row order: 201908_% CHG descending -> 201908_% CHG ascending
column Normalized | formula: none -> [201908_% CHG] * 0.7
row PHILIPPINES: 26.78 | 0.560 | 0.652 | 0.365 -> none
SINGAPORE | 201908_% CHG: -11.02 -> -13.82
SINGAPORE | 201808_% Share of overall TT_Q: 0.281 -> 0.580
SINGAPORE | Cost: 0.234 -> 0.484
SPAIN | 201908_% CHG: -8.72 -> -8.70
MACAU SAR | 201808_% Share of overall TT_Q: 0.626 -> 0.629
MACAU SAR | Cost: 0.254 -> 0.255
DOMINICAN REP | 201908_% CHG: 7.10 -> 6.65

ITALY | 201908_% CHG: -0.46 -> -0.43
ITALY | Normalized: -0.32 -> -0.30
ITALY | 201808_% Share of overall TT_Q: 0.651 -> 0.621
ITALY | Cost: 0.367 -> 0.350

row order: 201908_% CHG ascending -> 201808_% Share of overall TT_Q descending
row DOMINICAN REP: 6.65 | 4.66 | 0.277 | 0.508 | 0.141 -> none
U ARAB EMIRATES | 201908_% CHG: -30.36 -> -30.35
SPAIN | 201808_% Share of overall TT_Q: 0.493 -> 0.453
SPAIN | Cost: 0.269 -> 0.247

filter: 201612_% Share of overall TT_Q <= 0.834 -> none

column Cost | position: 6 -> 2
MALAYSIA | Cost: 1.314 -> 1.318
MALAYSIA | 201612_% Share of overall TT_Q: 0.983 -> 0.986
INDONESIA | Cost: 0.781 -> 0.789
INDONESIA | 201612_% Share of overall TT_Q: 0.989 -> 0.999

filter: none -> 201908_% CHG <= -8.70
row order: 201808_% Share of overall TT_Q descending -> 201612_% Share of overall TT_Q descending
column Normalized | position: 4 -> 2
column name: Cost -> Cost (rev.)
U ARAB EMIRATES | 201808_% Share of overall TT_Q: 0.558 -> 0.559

...

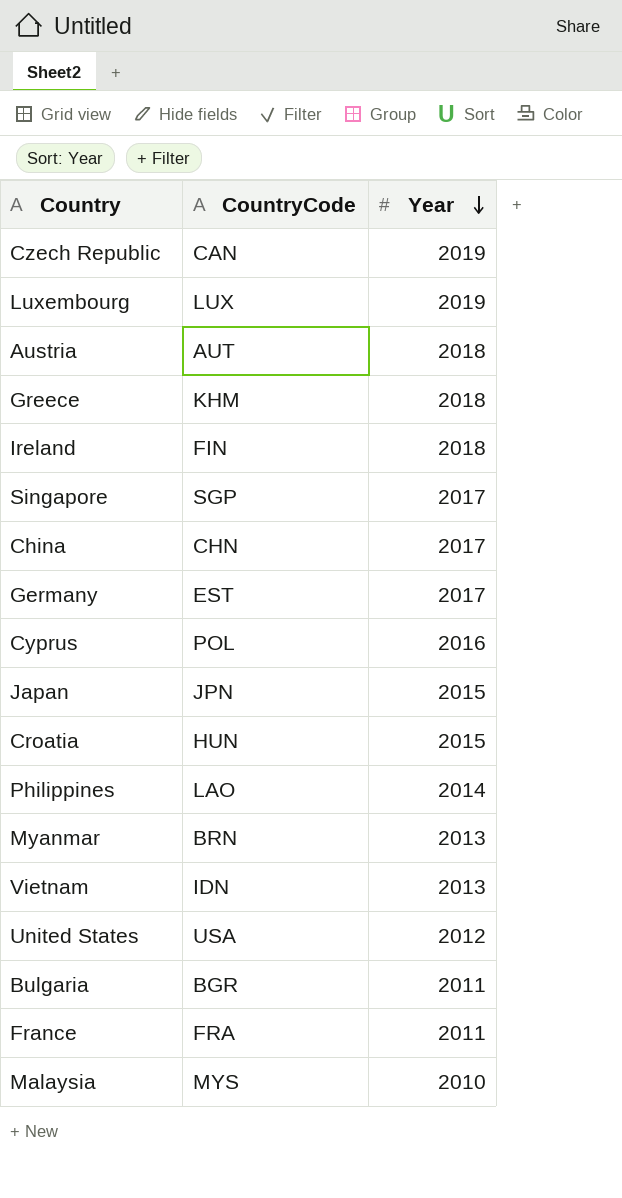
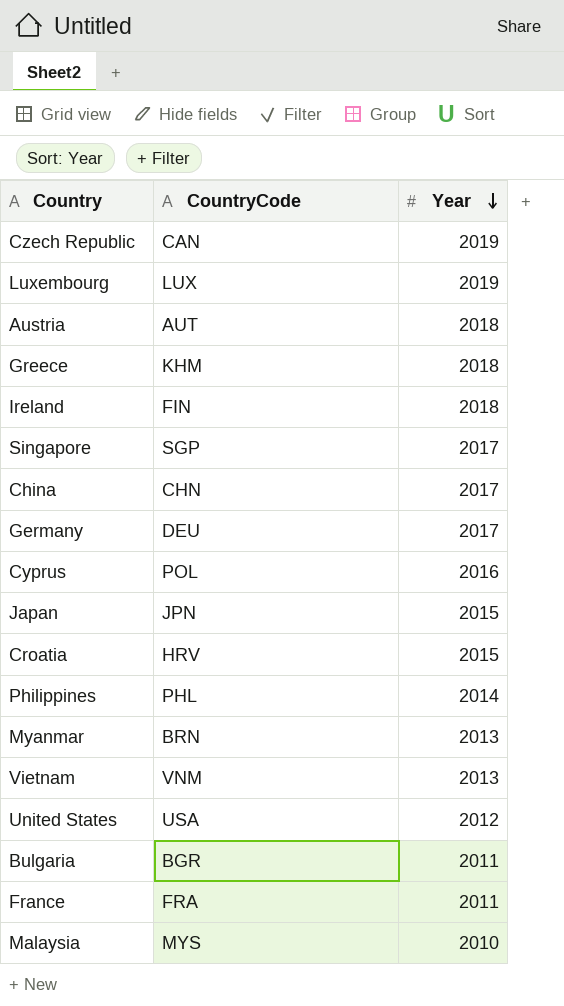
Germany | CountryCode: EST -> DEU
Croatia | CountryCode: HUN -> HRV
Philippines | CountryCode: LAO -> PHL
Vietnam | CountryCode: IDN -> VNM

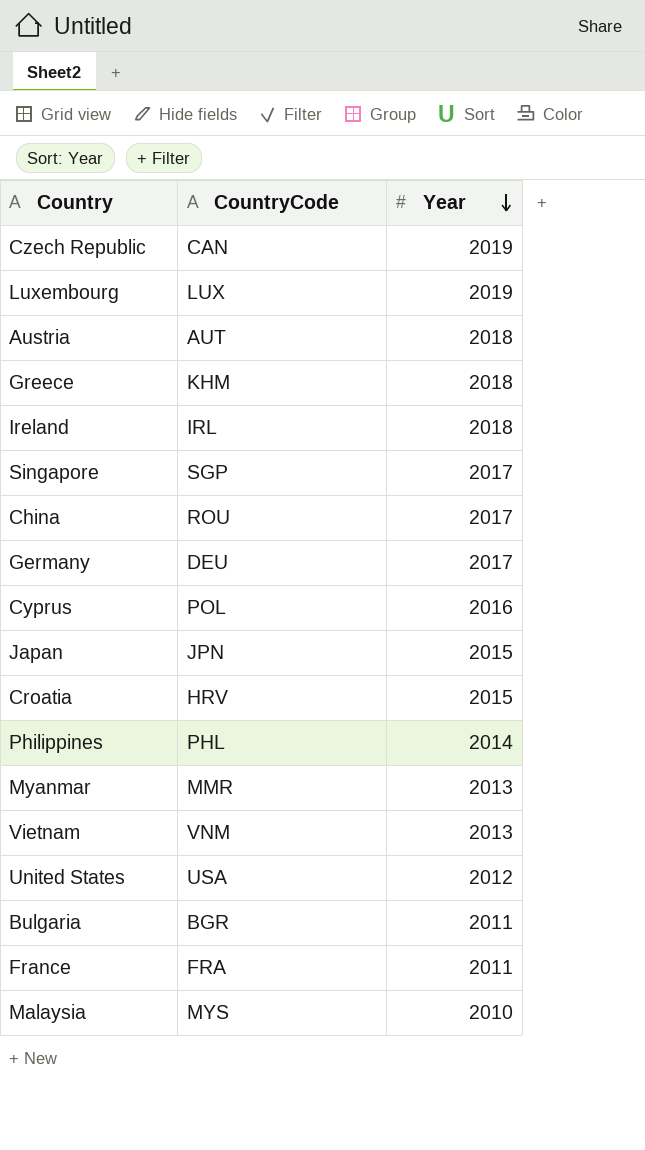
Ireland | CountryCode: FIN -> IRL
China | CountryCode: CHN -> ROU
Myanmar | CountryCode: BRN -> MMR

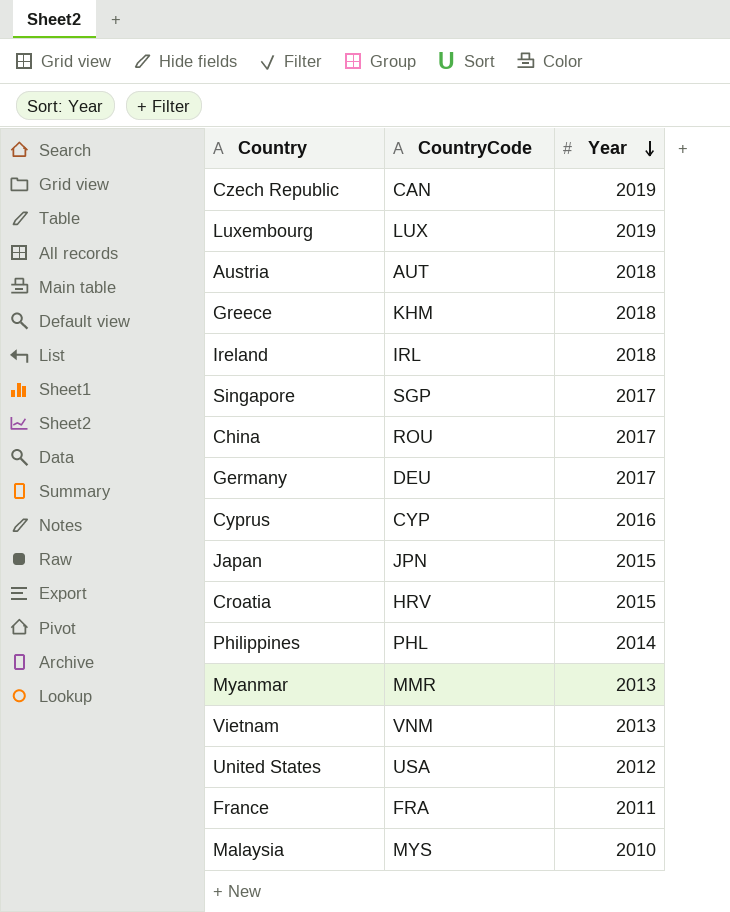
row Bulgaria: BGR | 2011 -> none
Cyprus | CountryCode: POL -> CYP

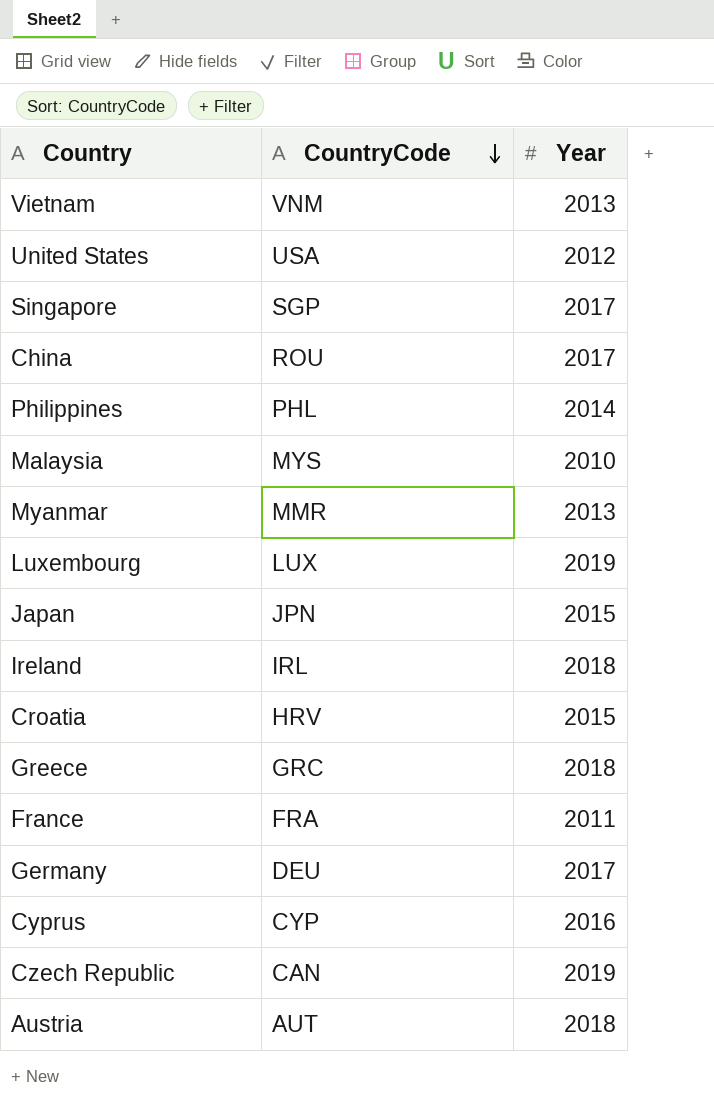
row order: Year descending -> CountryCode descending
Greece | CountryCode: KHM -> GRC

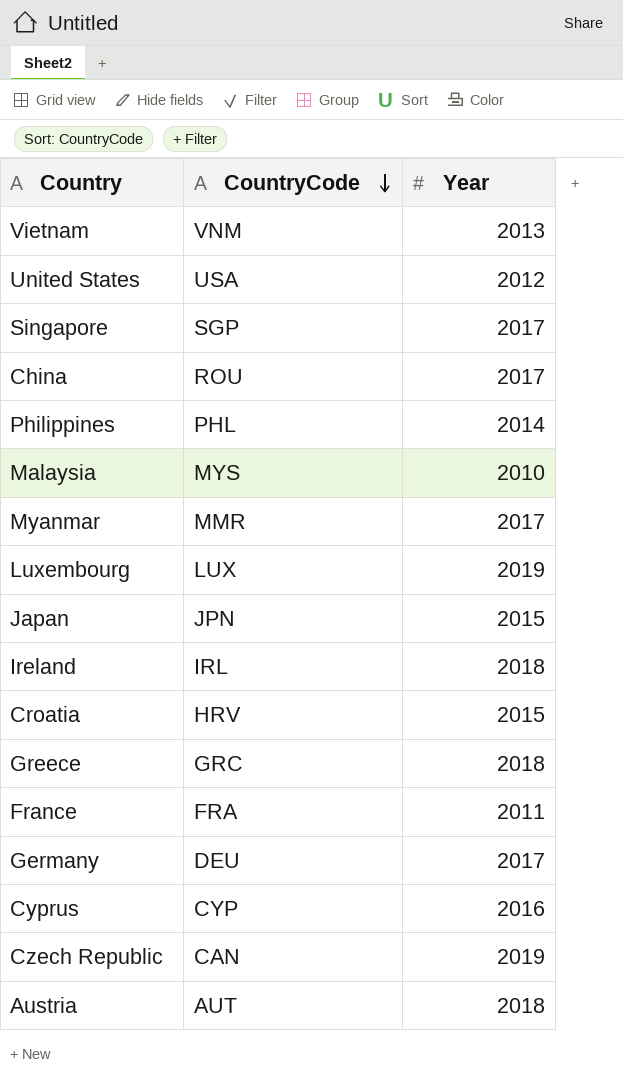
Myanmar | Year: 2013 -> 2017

→ Description of the task: In the listing above, find the line with "row Bulgaria: BGR | 2011 -> none" and the line with "Myanmar | Year: 2013 -> 2017". Copy exactly those two and every line between, without the pictures.

→ Task solution:
row Bulgaria: BGR | 2011 -> none
Cyprus | CountryCode: POL -> CYP

row order: Year descending -> CountryCode descending
Greece | CountryCode: KHM -> GRC

Myanmar | Year: 2013 -> 2017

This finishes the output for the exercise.